My organization has recently setup serveral Cloudera environments and are in the beginning phases of data ingestion. We originally predicted that most initial data sources would be hosted within our internal network, but we are quickly receiving Interest from business groups that would like us to integrate data from Web Services such as Google Analytics, Cloud based SaaS platforms, etc. (typically connected to through the use of API calls).
The issue with this is that due to security concerns, we are required to prevent the Cloudera platform from being directly exposed to the Internet.
I've been doing some research, but fail to find any options for ingesting data into the platform without opening direct access to one or more nodes (which will likely be impossible to get approval for due to the security concerns that I mentioned).
I'm curious if others have encountered this challenge and am intereseted in potential options (aside from purchasing a third party data ingestion tool that sits outside of the cluster). So primarily low-cost or no-cost options.
Some supplementary information is that we are planning on storing data primarily using HDFS (obviously), Hive/Impala, Kudu, and potentially Hbase if a use-case arises.
We do have IBM datastage internally for ETL to RDBMS data sources, although I personally would prefer to stay away from this tool since it's integration with Hadoop in general is lacking (and if we start down the path of utilizing it, it will likely get used for things beyond this use-case, which I feel is a really bad idea).
Any advice or assistance would be greatly appreciated.
It's hard to believe no one has run into this given that most use-cases are for Internet based sources and I can't imagine every organization exposes their internal data to the Internet...
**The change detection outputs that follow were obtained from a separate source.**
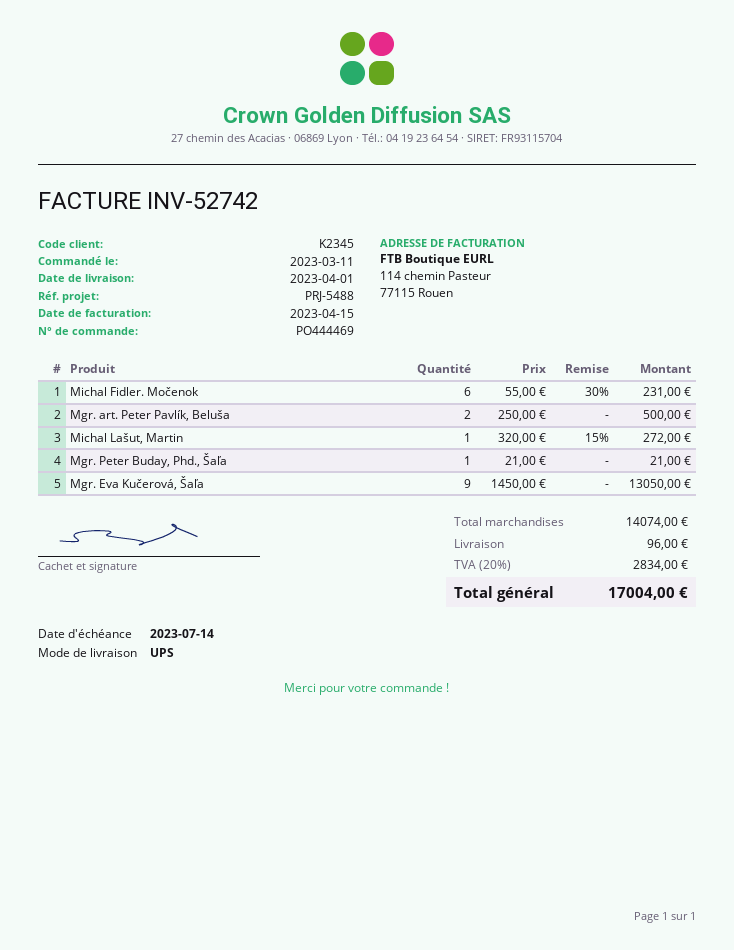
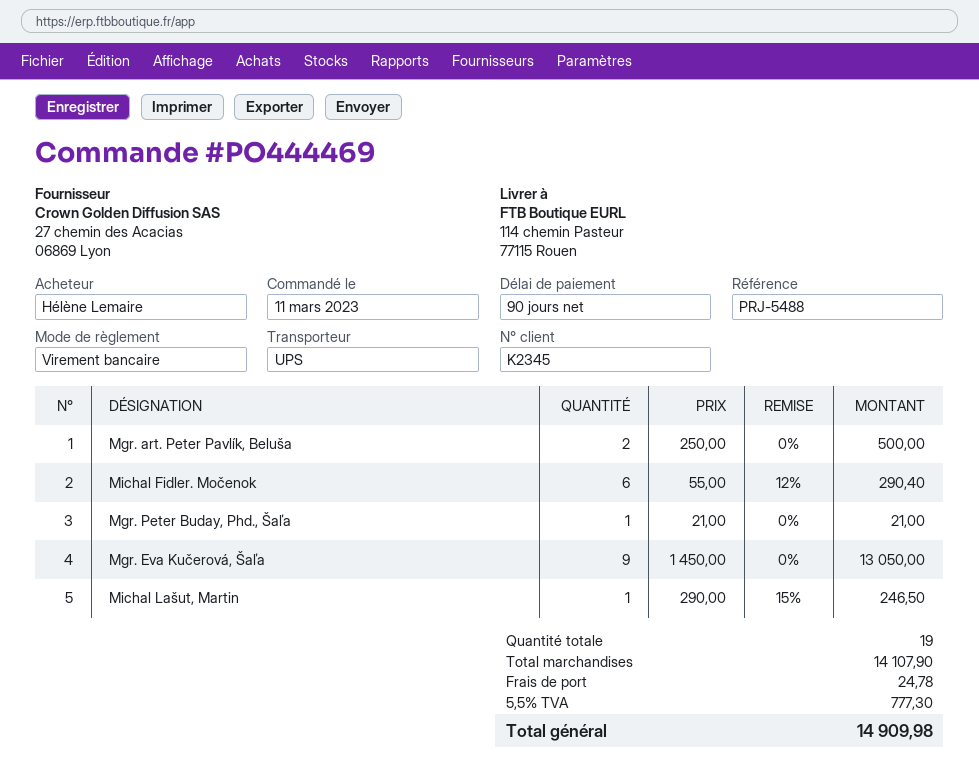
Michal Fidler. Močenok: 6 x 55.00 - 30% = 231.00 -> 6 x 55.00 - 12% = 290.40
Michal Lašut, Martin: 1 x 320.00 - 15% = 272.00 -> 1 x 290.00 - 15% = 246.50
subtotal: 14074.00 -> 14107.90
shipping: 96.00 -> 24.78
tax: 20% = 2834.00 -> 5.5% = 777.30
total: 17004.00 -> 14909.98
There was a similar situation in our company where hadoop cluster is not exposed to internet. Luckily we have a Server placed in DMZ-DeMilitarized Zone which is used to send/receive feeds to external network. We call this as SFTP Server and this has connection to internet. We do consume data from Google Analytics, Adobe analytics, facebook etc.. using their API's. The code that invokes API sits in SFTP Server and the script for this is triggered by the hadoop's edge node. The Generated output files due to calling of API are copied back to Edge node and are then placed into Hadoop cluster. All this is automated. There are firewalls between Hadoop cluster and SFTP Server and between SFTP Server to Internet. Specfic ports were to be opened to consume data.